Co-owned and trained by Linda Gaudet, 5-year-old Concealed Identity collected the John B. Campbell Handicap to give apprentice jockey Trevor McCarthy his first stakes win.
“We rode Trevor’s father and we love Mike,” said Gaudet. “Along the way, we’ve given Rosie Napravnik her first stakes win, Ryan Fogelsonger his first, and Mike Luzzi, who lived with us when he was a kid, his first. I told Trevor that he has to carry on the tradition.”
- Joe Clancy profiled steeplechase legend Crompton “Tommy” Smith following his death that March. Smith rode Hall of Famer Jay Trump to three victories in the Maryland Hunt Cup and became the first American rider to win the famed English Grand National in Aintree in 1965. He was 74.
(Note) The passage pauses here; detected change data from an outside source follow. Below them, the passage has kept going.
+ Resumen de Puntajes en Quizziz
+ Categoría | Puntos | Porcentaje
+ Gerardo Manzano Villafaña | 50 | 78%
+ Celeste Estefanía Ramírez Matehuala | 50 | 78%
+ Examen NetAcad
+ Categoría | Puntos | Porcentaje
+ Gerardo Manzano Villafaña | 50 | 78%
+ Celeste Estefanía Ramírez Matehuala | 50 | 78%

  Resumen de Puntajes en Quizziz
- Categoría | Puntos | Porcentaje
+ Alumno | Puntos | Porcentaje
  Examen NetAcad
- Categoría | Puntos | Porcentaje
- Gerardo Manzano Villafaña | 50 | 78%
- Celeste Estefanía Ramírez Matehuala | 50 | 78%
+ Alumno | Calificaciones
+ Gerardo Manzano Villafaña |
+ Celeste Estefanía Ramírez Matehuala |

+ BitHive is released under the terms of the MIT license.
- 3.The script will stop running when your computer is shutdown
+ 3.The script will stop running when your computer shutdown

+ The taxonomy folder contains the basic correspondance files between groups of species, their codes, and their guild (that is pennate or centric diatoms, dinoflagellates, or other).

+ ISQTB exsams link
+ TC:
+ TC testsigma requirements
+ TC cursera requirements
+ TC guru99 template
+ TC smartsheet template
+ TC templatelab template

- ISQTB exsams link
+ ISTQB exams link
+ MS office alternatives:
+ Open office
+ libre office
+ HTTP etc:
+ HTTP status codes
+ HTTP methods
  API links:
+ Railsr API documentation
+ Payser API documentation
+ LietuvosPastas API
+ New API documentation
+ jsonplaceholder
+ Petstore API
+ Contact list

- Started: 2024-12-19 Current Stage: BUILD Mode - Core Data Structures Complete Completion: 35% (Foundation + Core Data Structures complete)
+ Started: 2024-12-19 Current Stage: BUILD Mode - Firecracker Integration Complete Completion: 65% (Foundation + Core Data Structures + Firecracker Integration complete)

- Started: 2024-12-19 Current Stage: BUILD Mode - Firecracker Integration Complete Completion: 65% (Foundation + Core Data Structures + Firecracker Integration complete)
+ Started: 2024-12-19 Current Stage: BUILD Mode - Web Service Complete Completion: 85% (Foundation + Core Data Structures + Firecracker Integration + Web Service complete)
- The Maryland-bred Thoroughbred Hall of Fame, a collaboration of the Maryland Racing Media Association and Maryland Horse Breeders Association, was unveiled in May to commemorate Maryland’s most accomplished racehorses. The committee chose a distinctive dozen for the first class: Challedon, Cigar, Elkridge, Gallorette, Jay Trump and Safely Kept were the only Maryland-breds in the National Racing Hall of Fame; Find and Vertex were included in a comprehensive 1963 vote of state sportswriters who determined the greatest racing Maryland-breds; and Broad Brush, Jameela, Politely and Twixt were the only remaining eligible two-time Maryland-bred Horses of the Year, an honor first awarded in 1962.